**Detected change data**:
......

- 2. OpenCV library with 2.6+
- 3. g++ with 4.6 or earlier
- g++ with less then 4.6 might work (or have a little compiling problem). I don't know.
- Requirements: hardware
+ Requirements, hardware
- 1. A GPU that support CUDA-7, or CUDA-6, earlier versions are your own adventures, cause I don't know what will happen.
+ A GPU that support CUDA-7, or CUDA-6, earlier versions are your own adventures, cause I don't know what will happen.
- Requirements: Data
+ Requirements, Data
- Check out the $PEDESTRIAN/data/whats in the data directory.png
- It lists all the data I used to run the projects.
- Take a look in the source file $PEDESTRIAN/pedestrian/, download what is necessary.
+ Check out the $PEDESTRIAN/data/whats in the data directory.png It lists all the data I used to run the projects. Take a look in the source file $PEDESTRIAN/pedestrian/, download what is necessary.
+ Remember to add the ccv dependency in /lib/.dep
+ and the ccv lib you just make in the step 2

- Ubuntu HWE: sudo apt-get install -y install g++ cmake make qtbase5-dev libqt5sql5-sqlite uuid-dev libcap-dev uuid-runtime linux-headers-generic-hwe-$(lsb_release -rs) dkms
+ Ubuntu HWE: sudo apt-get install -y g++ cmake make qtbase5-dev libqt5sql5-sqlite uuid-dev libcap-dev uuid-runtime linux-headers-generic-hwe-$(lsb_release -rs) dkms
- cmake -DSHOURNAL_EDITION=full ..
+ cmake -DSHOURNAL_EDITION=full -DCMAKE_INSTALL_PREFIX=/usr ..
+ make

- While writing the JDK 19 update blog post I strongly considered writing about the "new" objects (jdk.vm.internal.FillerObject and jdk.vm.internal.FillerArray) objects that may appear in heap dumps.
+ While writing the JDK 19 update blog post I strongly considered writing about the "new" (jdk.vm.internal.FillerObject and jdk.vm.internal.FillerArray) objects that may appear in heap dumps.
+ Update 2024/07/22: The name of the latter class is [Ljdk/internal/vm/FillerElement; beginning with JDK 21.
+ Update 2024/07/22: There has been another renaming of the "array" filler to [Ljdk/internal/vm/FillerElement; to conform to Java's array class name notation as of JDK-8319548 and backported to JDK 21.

......

**PROBLEM DETAILS**: Using the data above, tally the lines that contain the string "necessary" and state only the result.

**YOUR RESPONSE**: 2